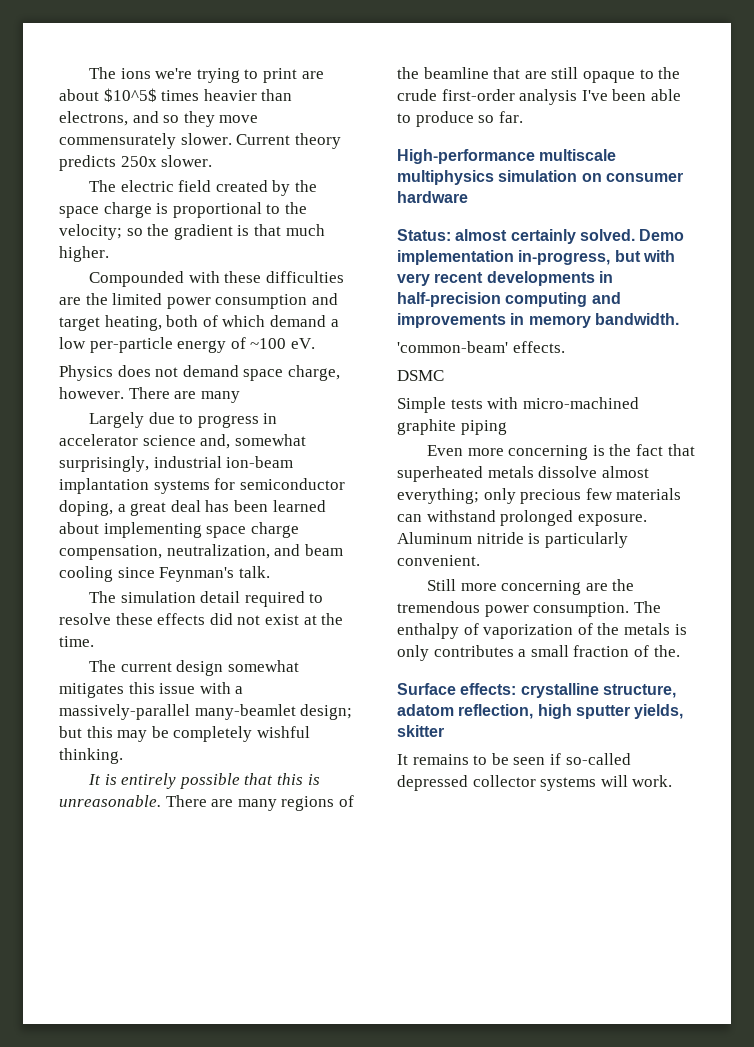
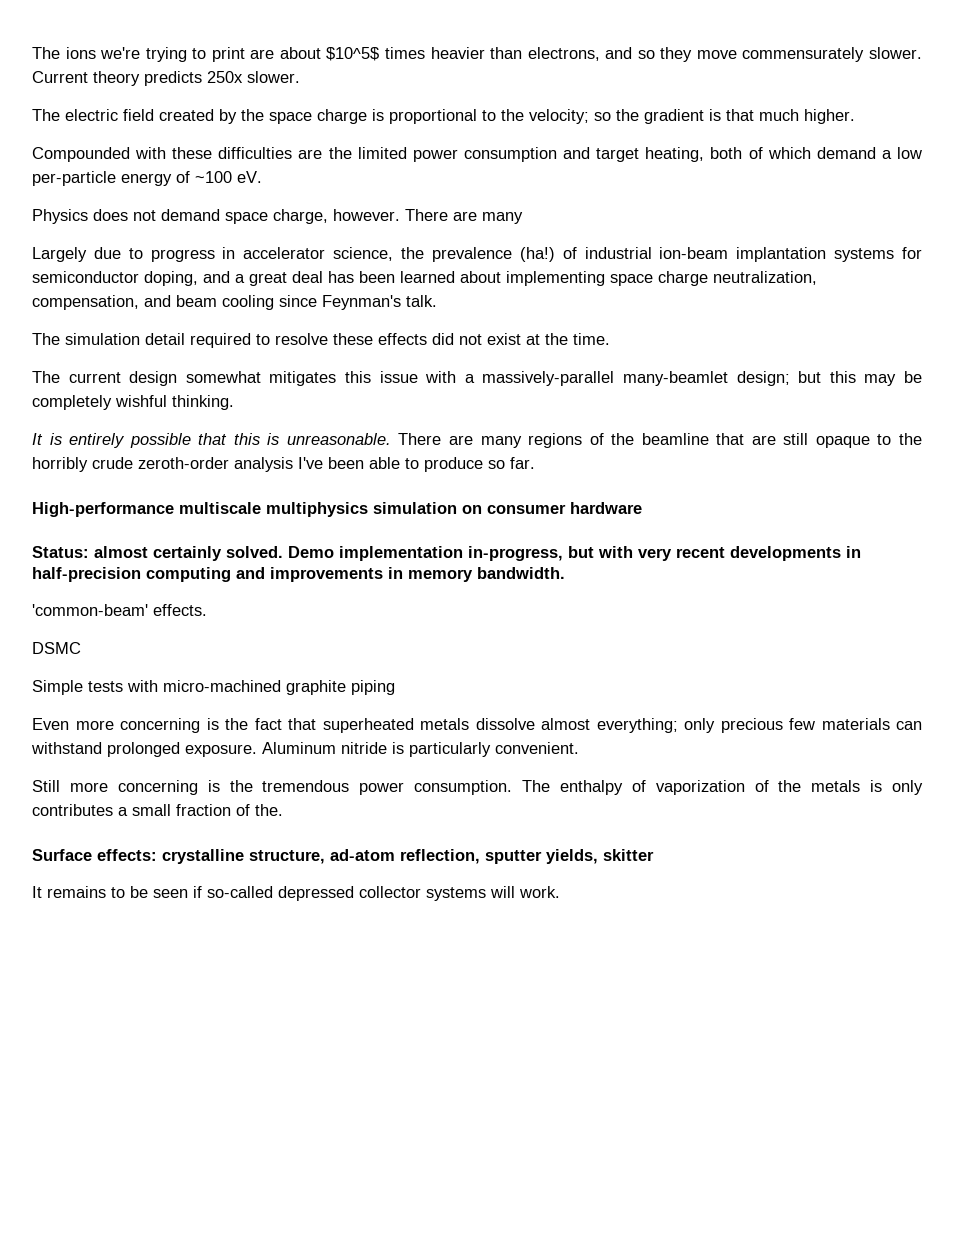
- Largely due to progress in accelerator science and, somewhat surprisingly, industrial ion-beam implantation systems for semiconductor doping, a great deal has been learned about implementing space charge compensation, neutralization, and beam cooling since Feynman's talk.
+ Largely due to progress in accelerator science, the prevalence (ha!) of industrial ion-beam implantation systems for semiconductor doping, and a great deal has been learned about implementing space charge neutralization, compensation, and beam cooling since Feynman's talk.
- There are many regions of the beamline that are still opaque to the crude first-order analysis I've been able to produce so far.
+ There are many regions of the beamline that are still opaque to the horribly crude zeroth-order analysis I've been able to produce so far.
- Still more concerning are the tremendous power consumption.
+ Still more concerning is the tremendous power consumption.
- Surface effects: crystalline structure, adatom reflection, high sputter yields, skitter
+ Surface effects: crystalline structure, ad-atom reflection, sputter yields, skitter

» **WHAT IS REQUIRED**
Print exactly the lines running from the start of the entries above to the line with "compensation, and beam cooling since Feynman's talk.", both included; leave out any pictures.

» **EXERCISE SOLUTION**
- Largely due to progress in accelerator science and, somewhat surprisingly, industrial ion-beam implantation systems for semiconductor doping, a great deal has been learned about implementing space charge compensation, neutralization, and beam cooling since Feynman's talk.
+ Largely due to progress in accelerator science, the prevalence (ha!) of industrial ion-beam implantation systems for semiconductor doping, and a great deal has been learned about implementing space charge neutralization, compensation, and beam cooling since Feynman's talk.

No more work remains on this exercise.